Work instruction:
All that is needed is every line of the listing below that has "subtotal".

Segment Start: Dataset excerpts

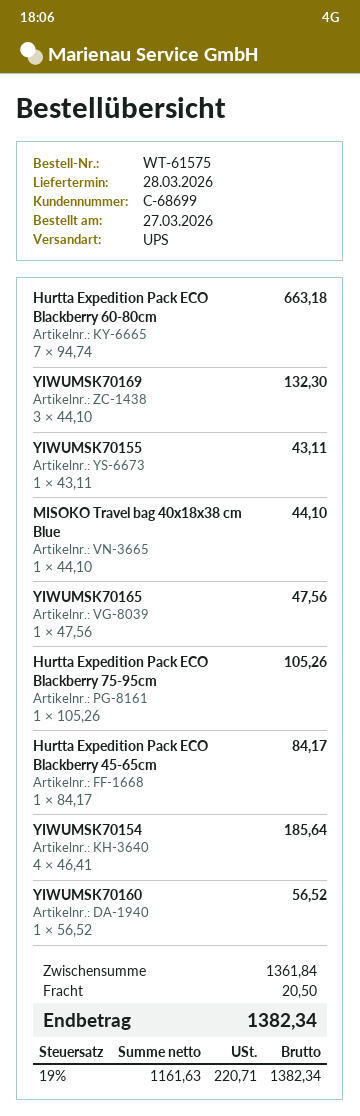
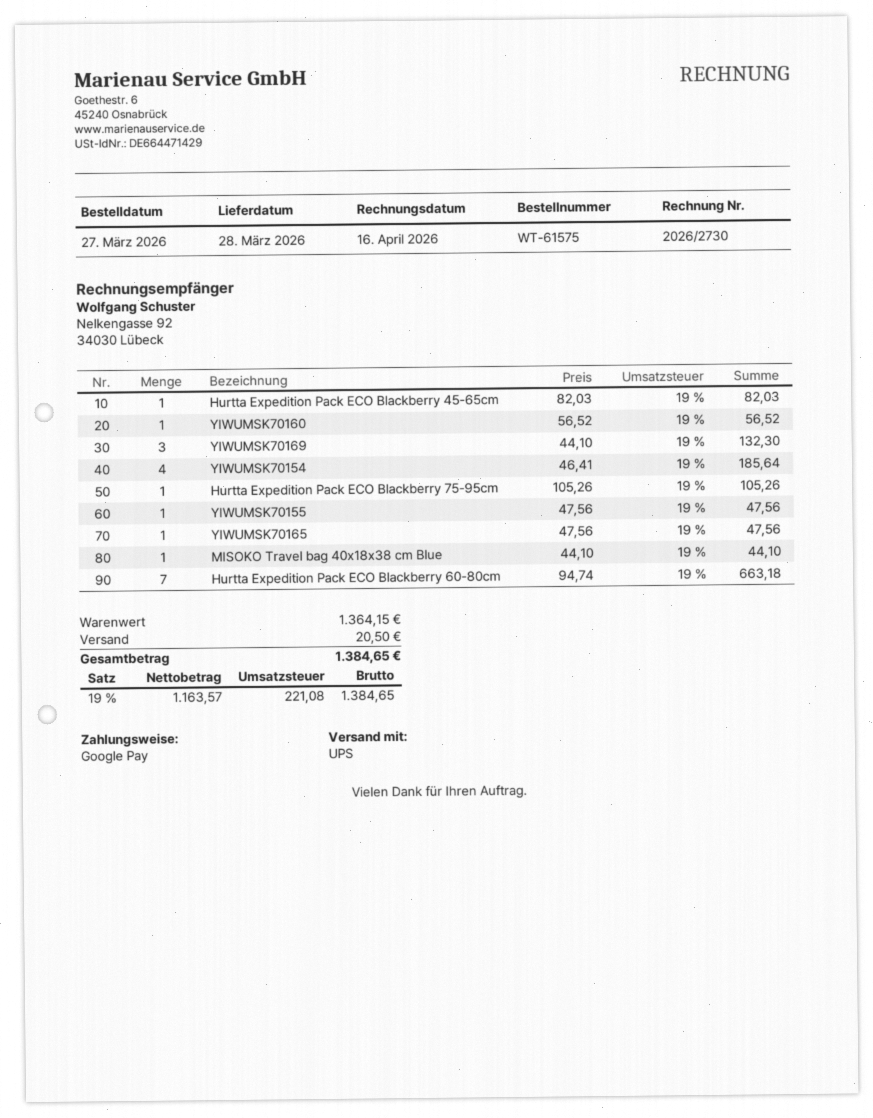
YIWUMSK70155: 1 x 43.11 = 43.11 -> 1 x 47.56 = 47.56
Hurtta Expedition Pack ECO Blackberry 45-65cm: 1 x 84.17 = 84.17 -> 1 x 82.03 = 82.03
subtotal: 1361.84 -> 1364.15
net: 1161.63 -> 1163.57
tax: 19% = 220.71 -> 19% = 221.08
total: 1382.34 -> 1384.65

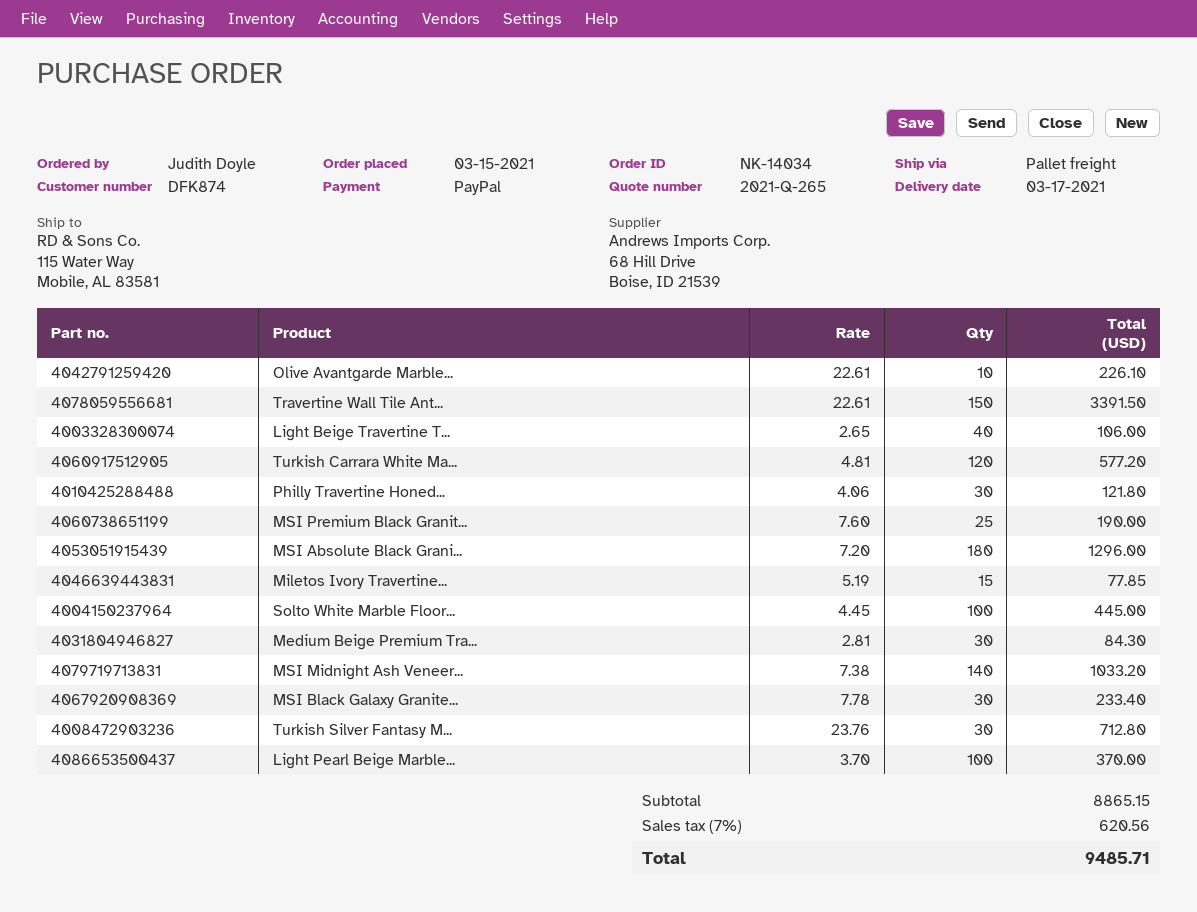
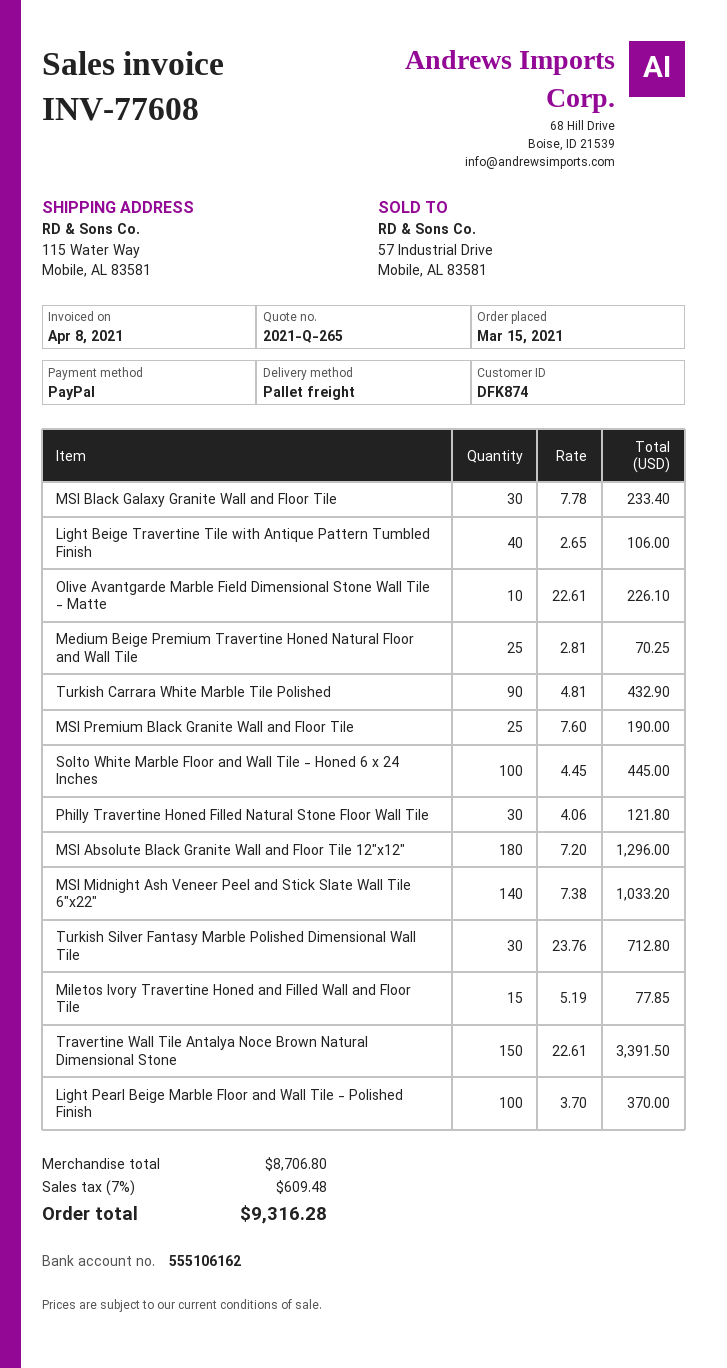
Turkish Carrara White Ma...: 120 x 4.81 = 577.20 -> 90 x 4.81 = 432.90
Medium Beige Premium Tra...: 30 x 2.81 = 84.30 -> 25 x 2.81 = 70.25
subtotal: 8865.15 -> 8706.80
tax: 7% = 620.56 -> 7% = 609.48
total: 9485.71 -> 9316.28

Segment End: Dataset excerpts

Result of this task:
subtotal: 1361.84 -> 1364.15
subtotal: 8865.15 -> 8706.80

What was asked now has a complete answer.